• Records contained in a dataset
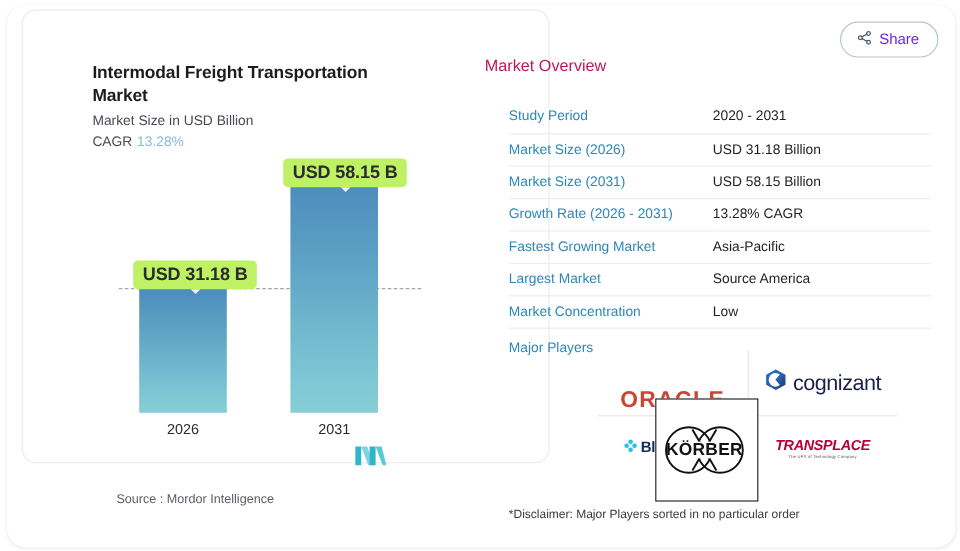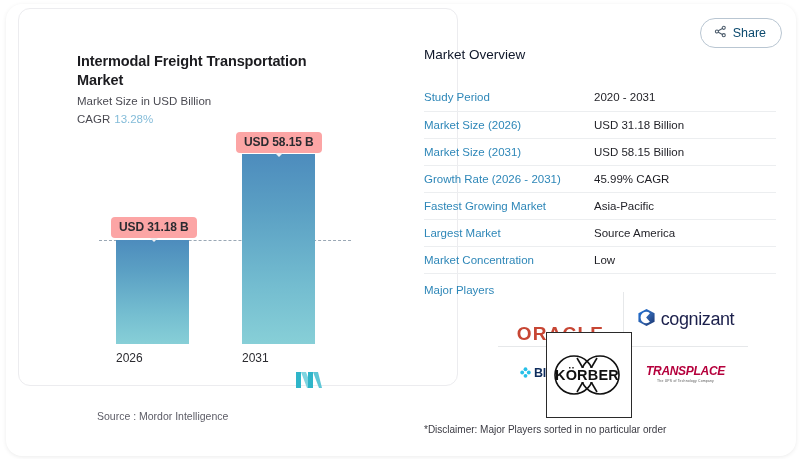"Share" .share-btn { color: #0c4a6e -> #6d28d9 }
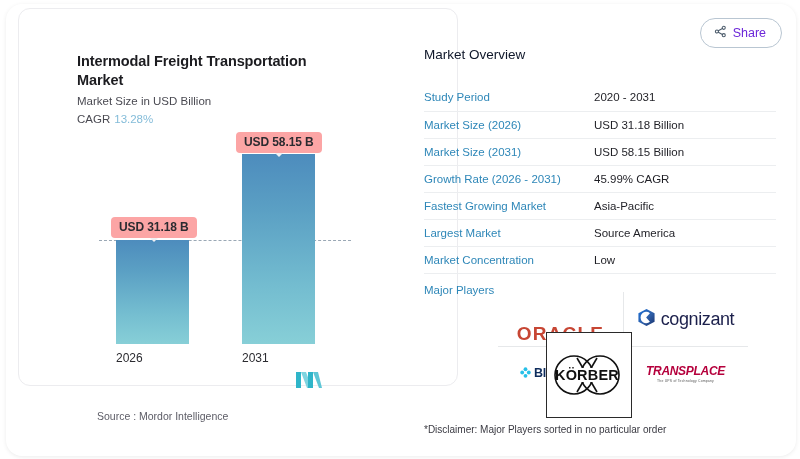"Market Overview" .overview-title { color: #0f172a -> #be185d; left: 424px -> 404px }
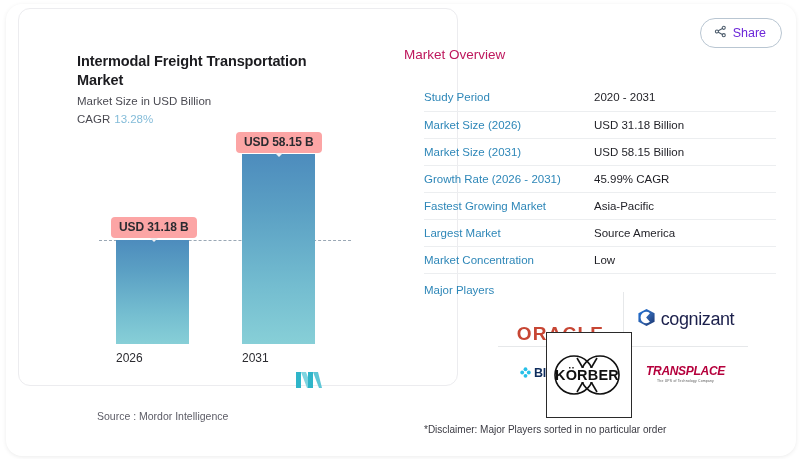"USD 58.15 B" .bar-label { background: #fca5a5 -> #bef264; font-size: 12px -> 15px }
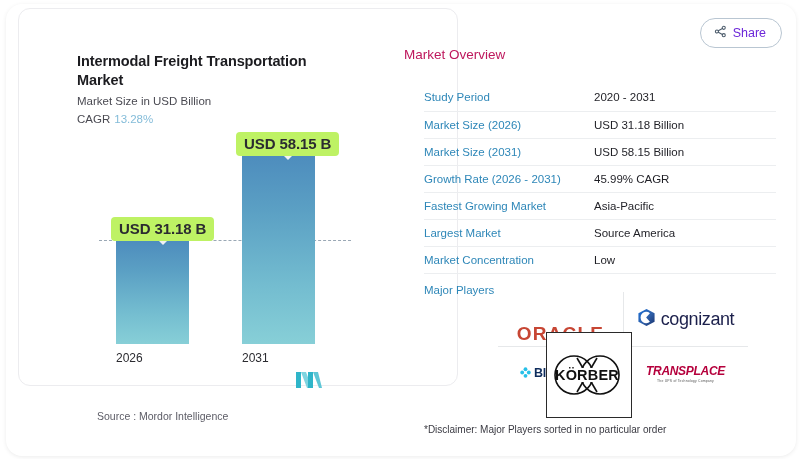"45.99% CAGR" td.ov-val { text: 45.99% -> 13.28% }
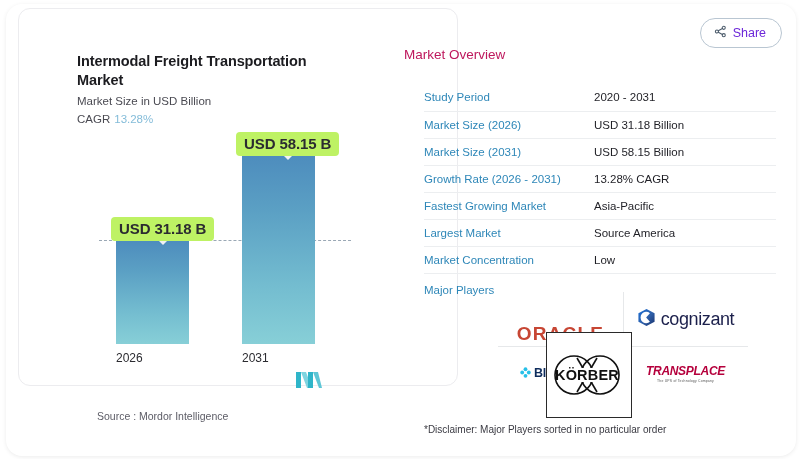"2026" .tick-label { text-align: left -> center }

• YOUR INSTRUCTIONS
Although the records contain pictures, print only the rest, exactly as written.

• SOLUTION TO THIS EXERCISE
"Share" .share-btn { color: #0c4a6e -> #6d28d9 }
"Market Overview" .overview-title { color: #0f172a -> #be185d; left: 424px -> 404px }
"USD 58.15 B" .bar-label { background: #fca5a5 -> #bef264; font-size: 12px -> 15px }
"45.99% CAGR" td.ov-val { text: 45.99% -> 13.28% }
"2026" .tick-label { text-align: left -> center }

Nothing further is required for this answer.